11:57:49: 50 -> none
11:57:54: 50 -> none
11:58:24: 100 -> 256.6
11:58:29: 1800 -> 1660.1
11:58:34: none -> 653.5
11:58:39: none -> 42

○ ○ ○ ○ ○ ○ ○

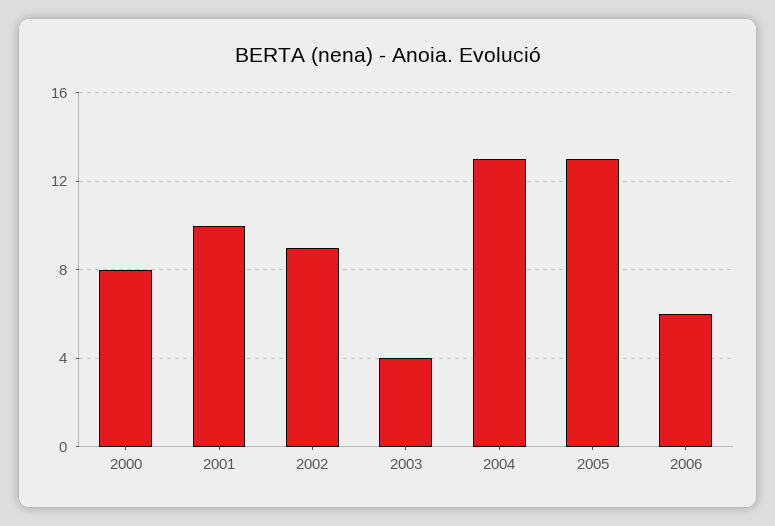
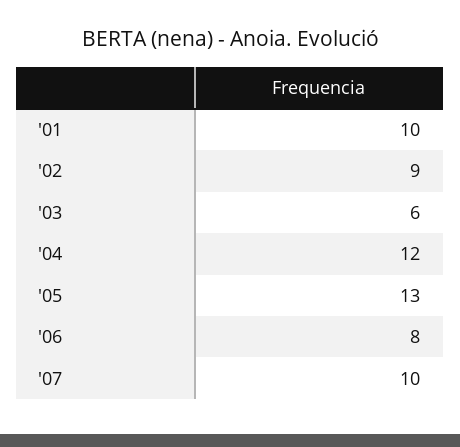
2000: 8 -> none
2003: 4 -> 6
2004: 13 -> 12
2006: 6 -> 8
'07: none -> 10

○ ○ ○ ○ ○ ○ ○

• _WHAT IS NEEDED_:
Taking the lines above, repeat exactly those from the line that contains "11:57:49: 50 -> none" through the line that contains "11:58:39: none -> 42", and both of those lines as well. Include nothing else.

• _RESULT FOR THIS TASK_:
11:57:49: 50 -> none
11:57:54: 50 -> none
11:58:24: 100 -> 256.6
11:58:29: 1800 -> 1660.1
11:58:34: none -> 653.5
11:58:39: none -> 42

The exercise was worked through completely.